→ Supplied data:
━━━━━━

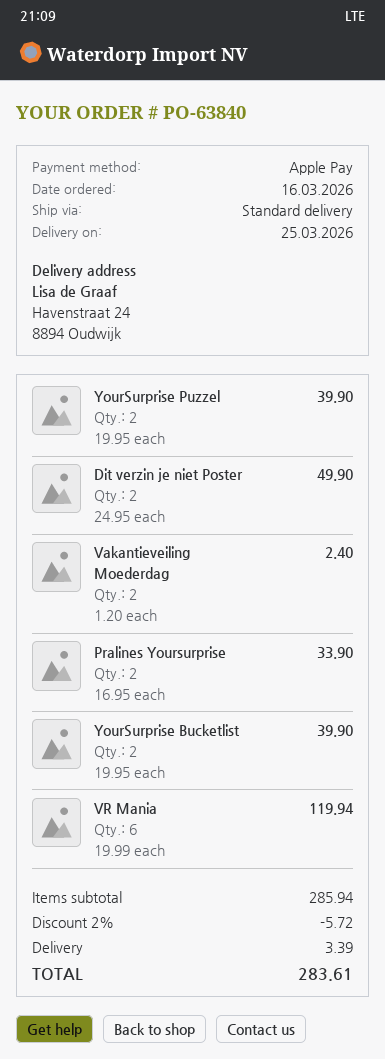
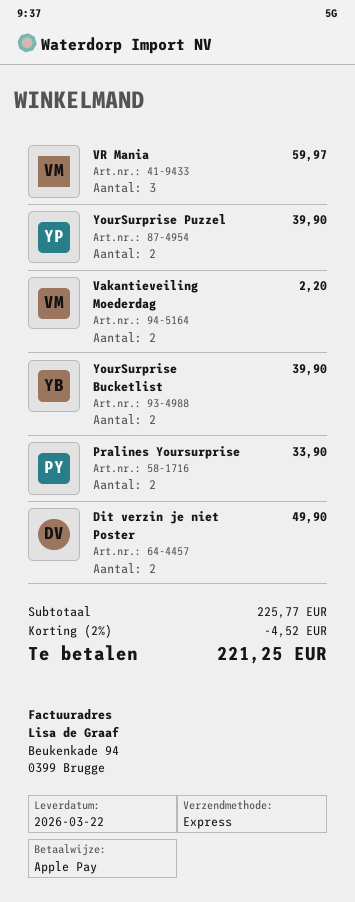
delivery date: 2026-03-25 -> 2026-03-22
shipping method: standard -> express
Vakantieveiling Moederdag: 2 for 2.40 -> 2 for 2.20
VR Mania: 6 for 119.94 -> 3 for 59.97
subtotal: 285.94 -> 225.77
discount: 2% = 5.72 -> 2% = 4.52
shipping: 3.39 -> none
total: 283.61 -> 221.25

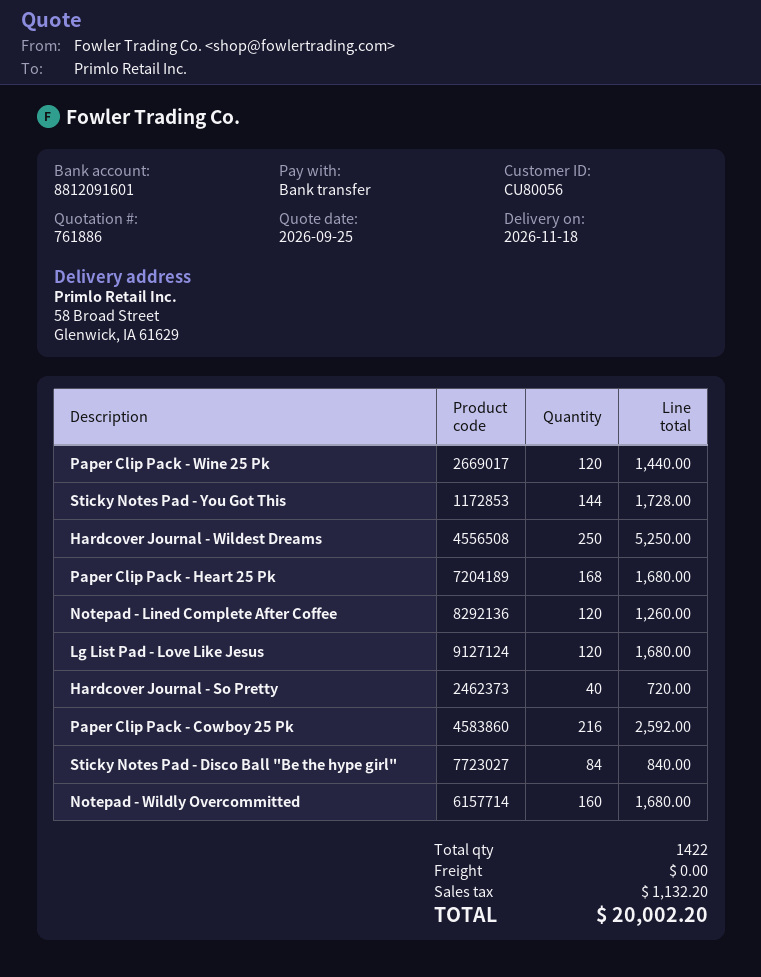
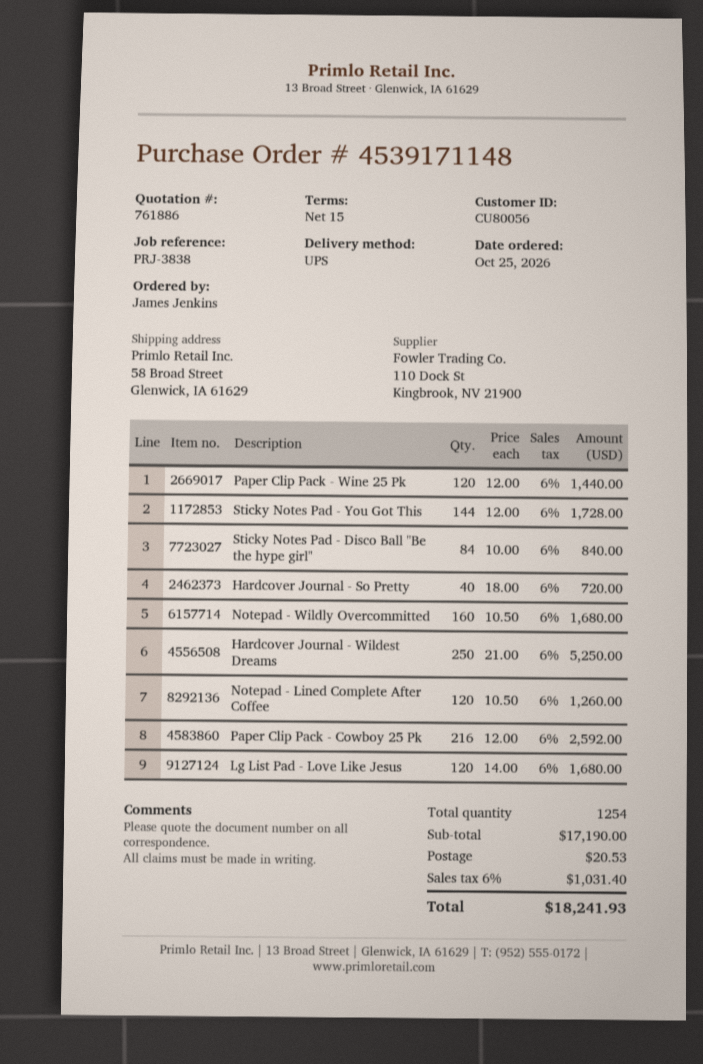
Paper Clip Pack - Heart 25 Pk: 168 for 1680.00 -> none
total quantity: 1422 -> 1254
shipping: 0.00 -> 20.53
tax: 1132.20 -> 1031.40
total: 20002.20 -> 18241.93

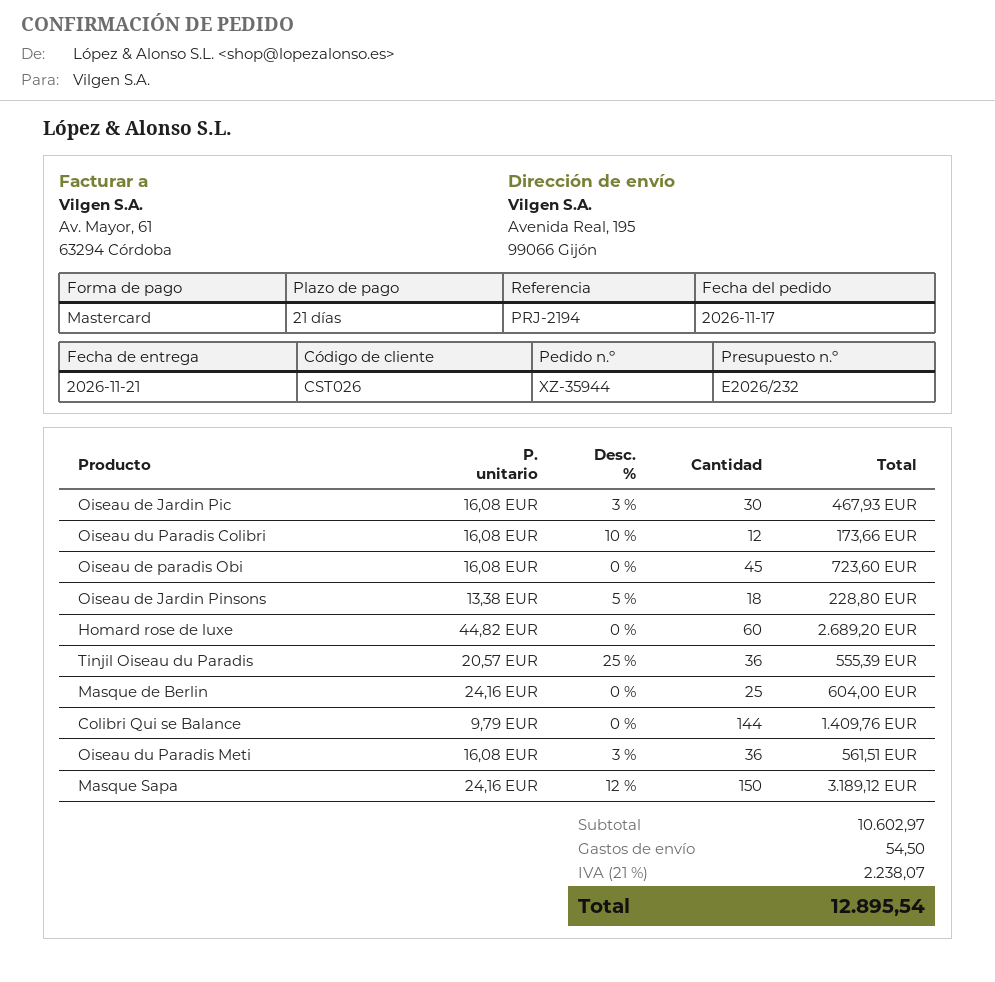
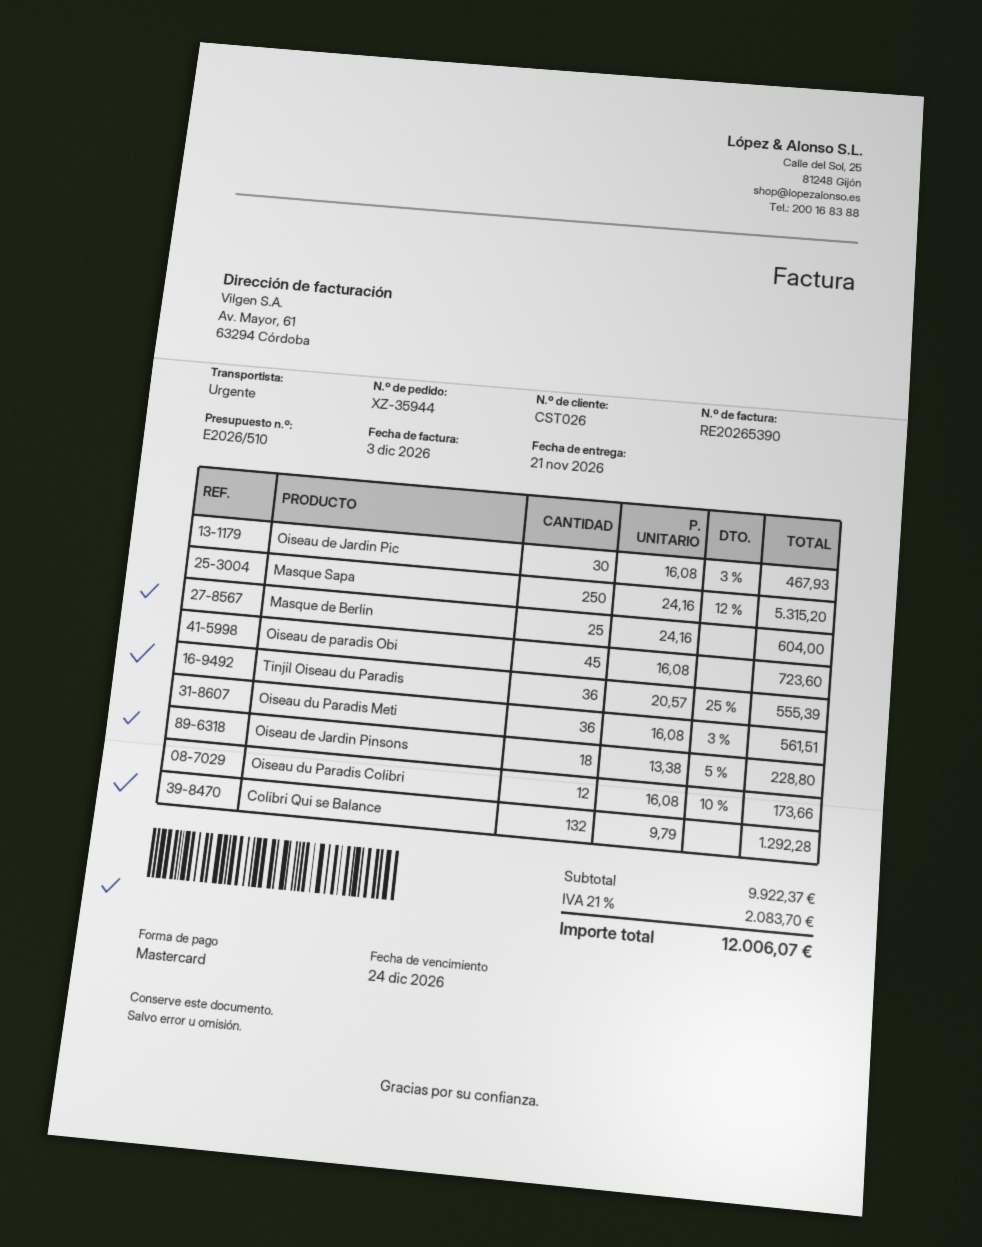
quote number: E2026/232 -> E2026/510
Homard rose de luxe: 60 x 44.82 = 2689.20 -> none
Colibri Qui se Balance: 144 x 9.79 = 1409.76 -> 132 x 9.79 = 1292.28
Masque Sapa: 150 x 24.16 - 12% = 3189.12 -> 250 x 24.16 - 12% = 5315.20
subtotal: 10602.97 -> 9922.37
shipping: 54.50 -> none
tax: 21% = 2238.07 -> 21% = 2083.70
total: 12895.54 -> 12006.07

━━━━━━

→ Goal of the exercise: Transcribe only this stretch of the data: the line with "total: 283.61 -> 221.25", the line with "Homard rose de", and every line in between. Leave out the pictures.

→ Your solution:
total: 283.61 -> 221.25

Paper Clip Pack - Heart 25 Pk: 168 for 1680.00 -> none
total quantity: 1422 -> 1254
shipping: 0.00 -> 20.53
tax: 1132.20 -> 1031.40
total: 20002.20 -> 18241.93

quote number: E2026/232 -> E2026/510
Homard rose de luxe: 60 x 44.82 = 2689.20 -> none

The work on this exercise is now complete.